## PROBLEM DESCRIPTION
Transcribe all of the data exactly. Omit the pictures.

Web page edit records
%%

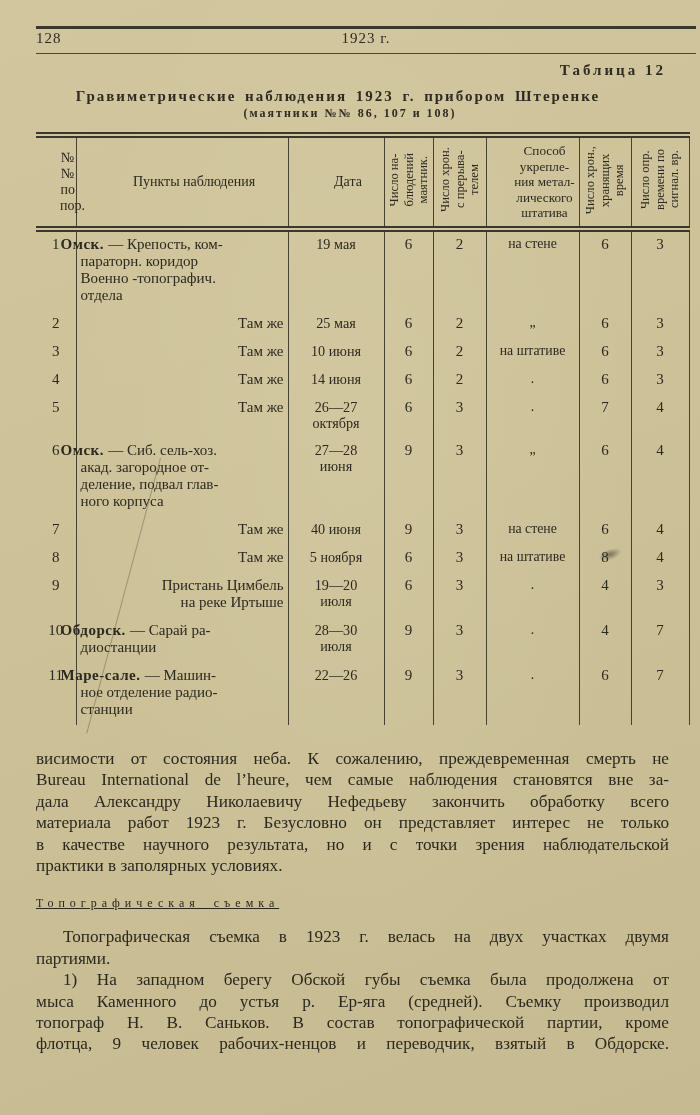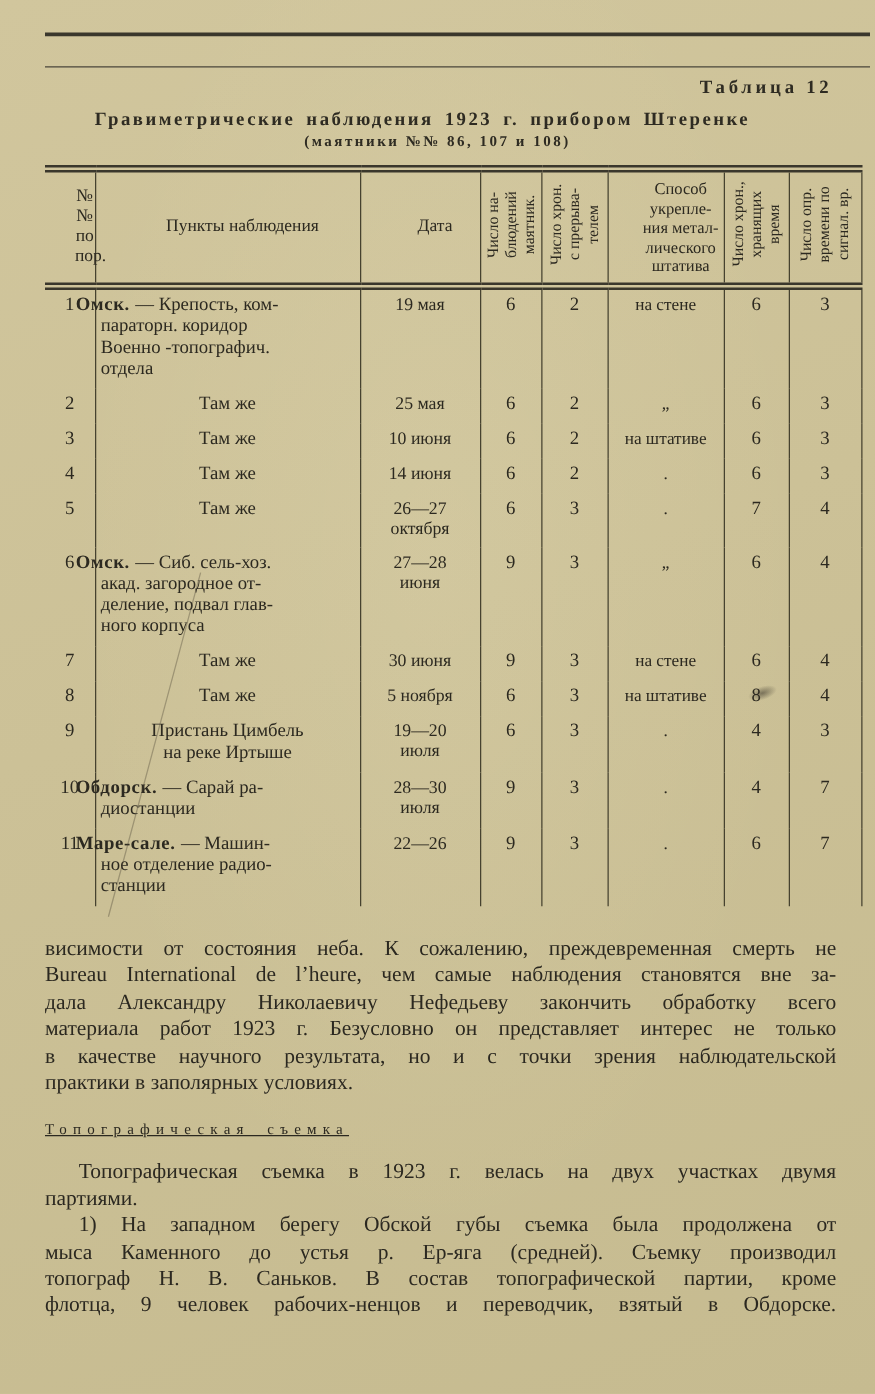"128" div.running-head { html: none -> <div> <span>128</span> <span>1923 г.</span> <span></span> </div> }
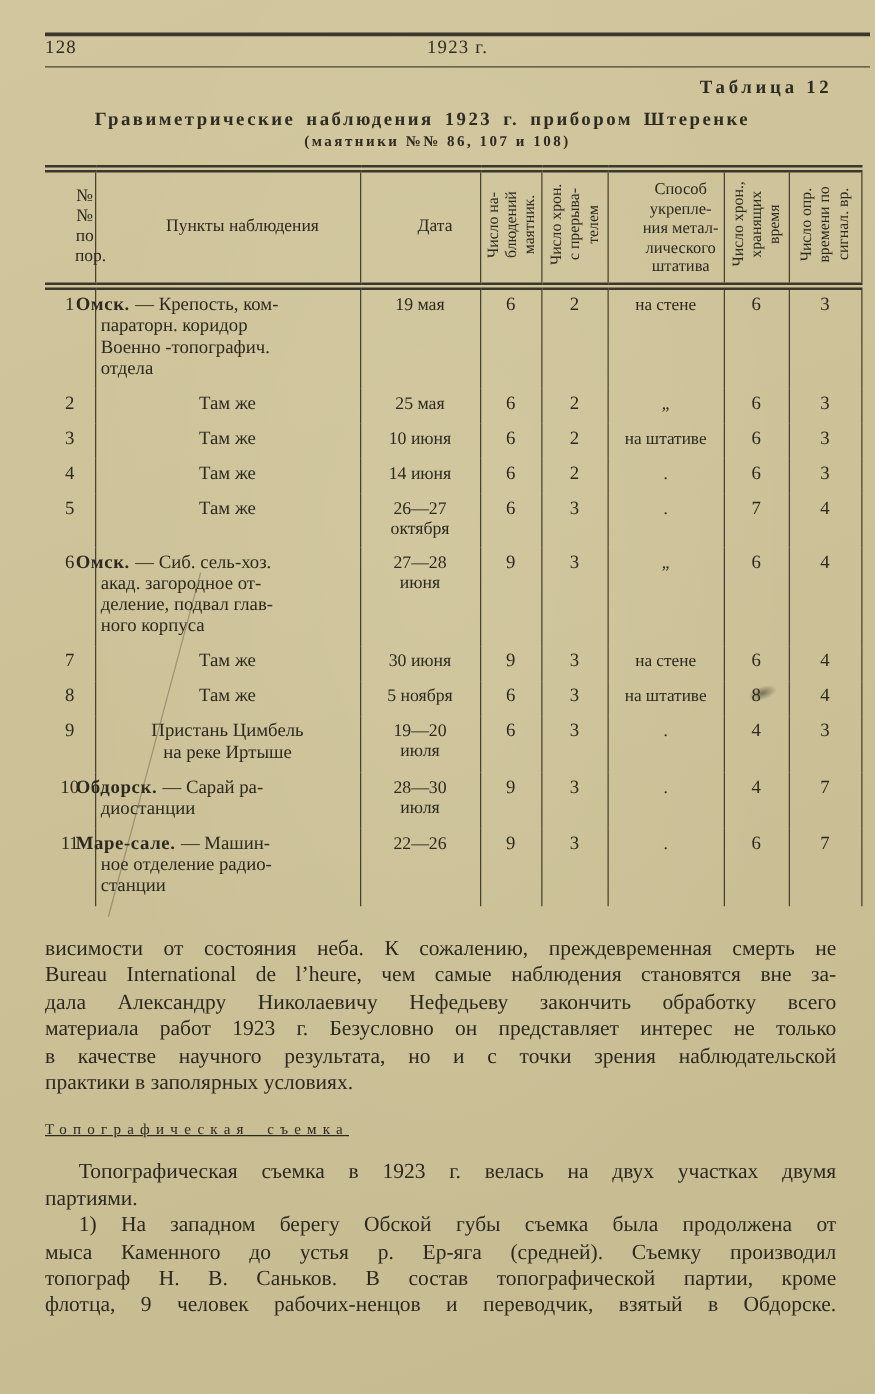"Там же" .c-place.center { text-align: center -> right }
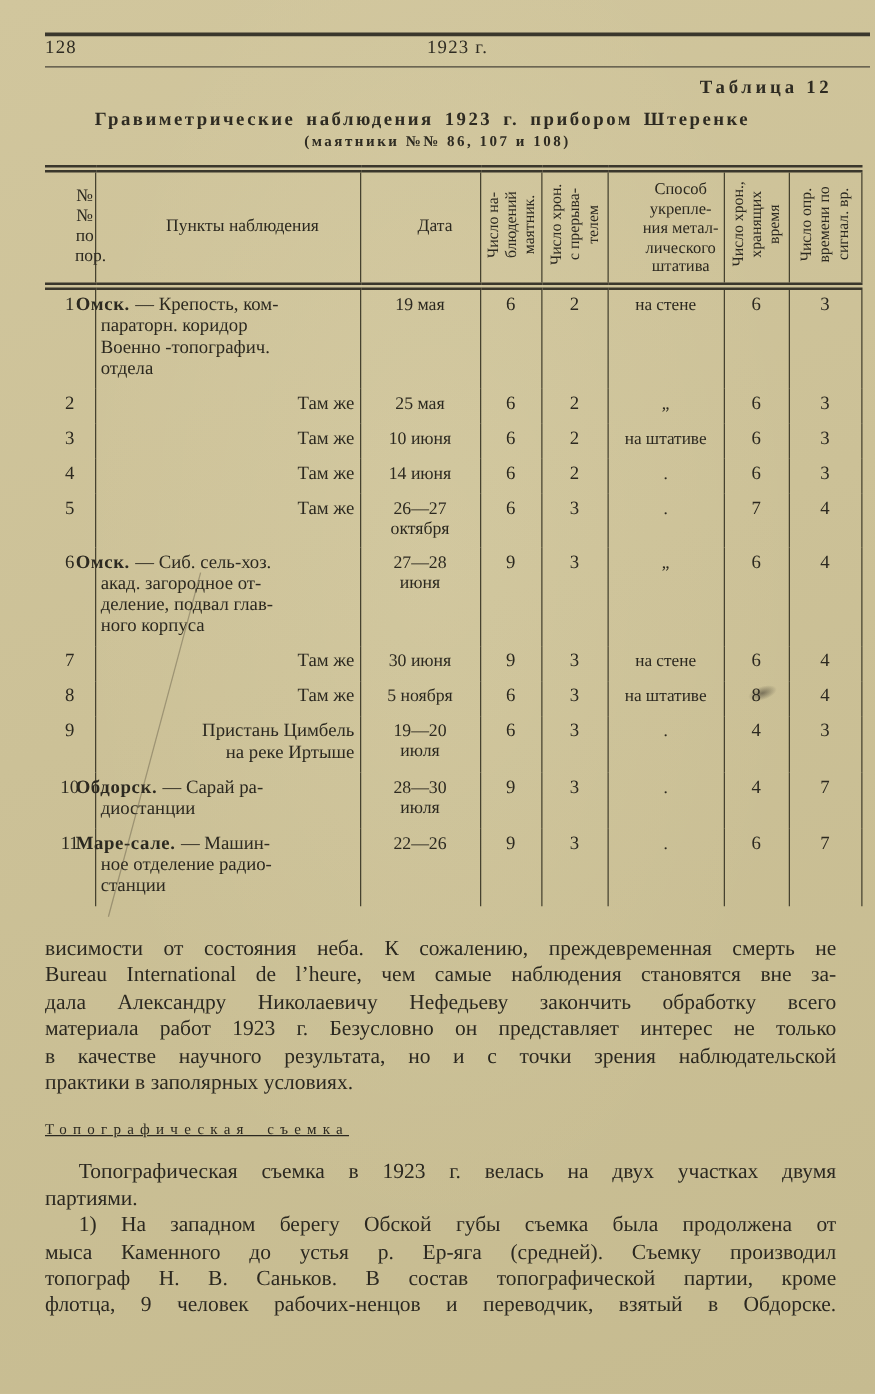"30 июня" td.c-date { text: 30 -> 40 }
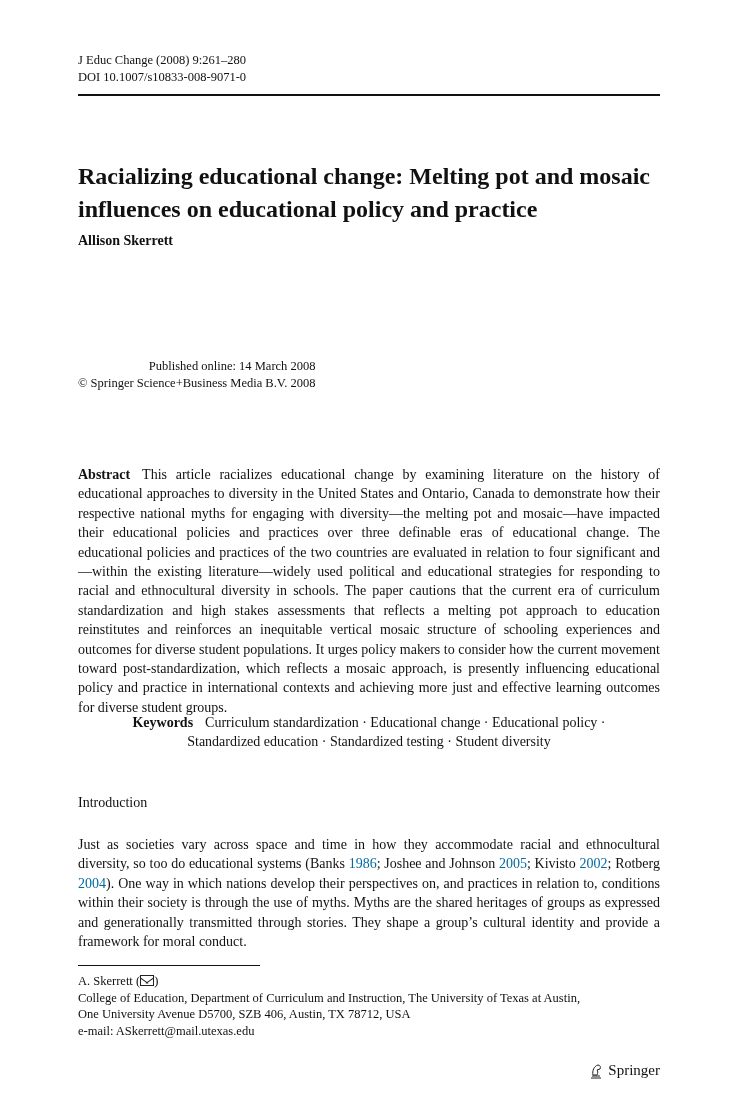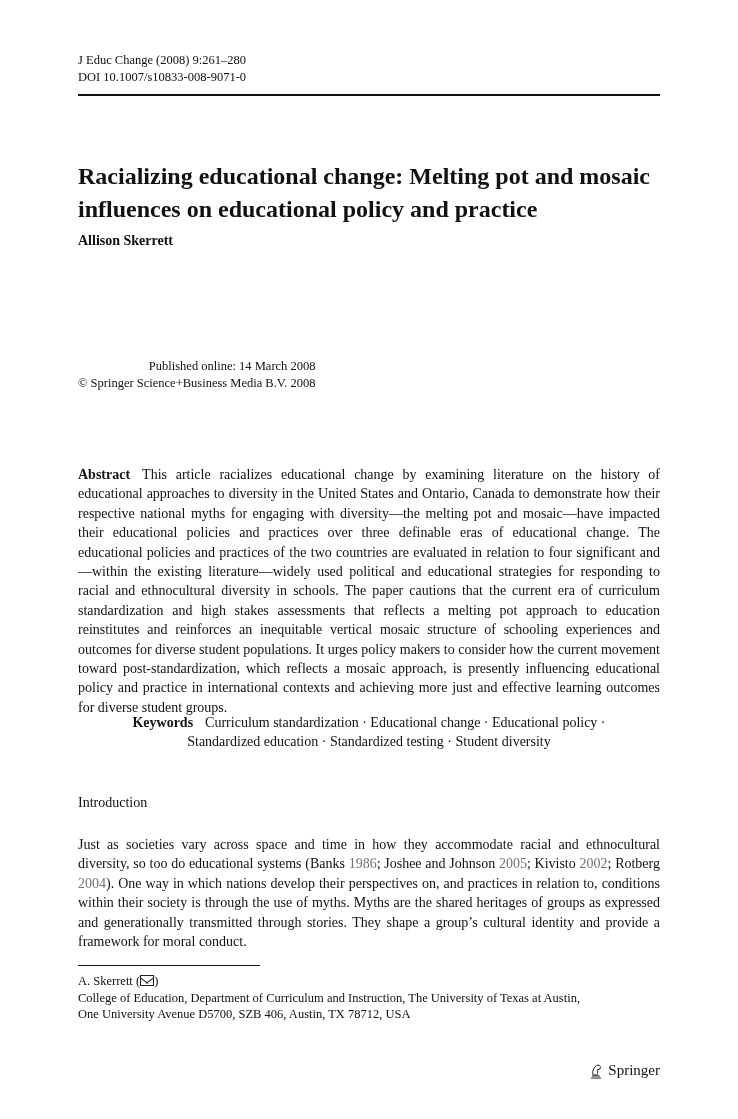"1986" .cite { color: #737373 -> #0369a1 }
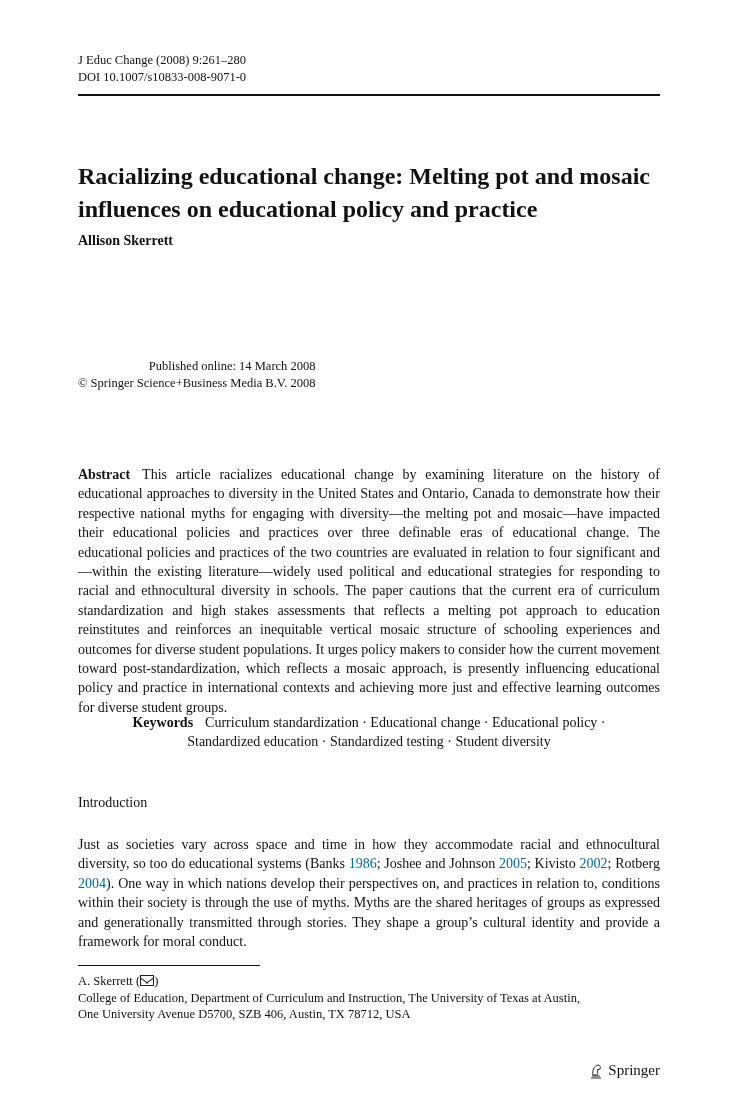"e-mail: ASkerrett@mail.utexas.edu" div { html: none -> <div>e-mail: ASkerrett@mail.utexas.edu</div> }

%%

## PROBLEM SOLUTION
"128" div.running-head { html: none -> <div> <span>128</span> <span>1923 г.</span> <span></span> </div> }
"Там же" .c-place.center { text-align: center -> right }
"30 июня" td.c-date { text: 30 -> 40 }
"1986" .cite { color: #737373 -> #0369a1 }
"e-mail: ASkerrett@mail.utexas.edu" div { html: none -> <div>e-mail: ASkerrett@mail.utexas.edu</div> }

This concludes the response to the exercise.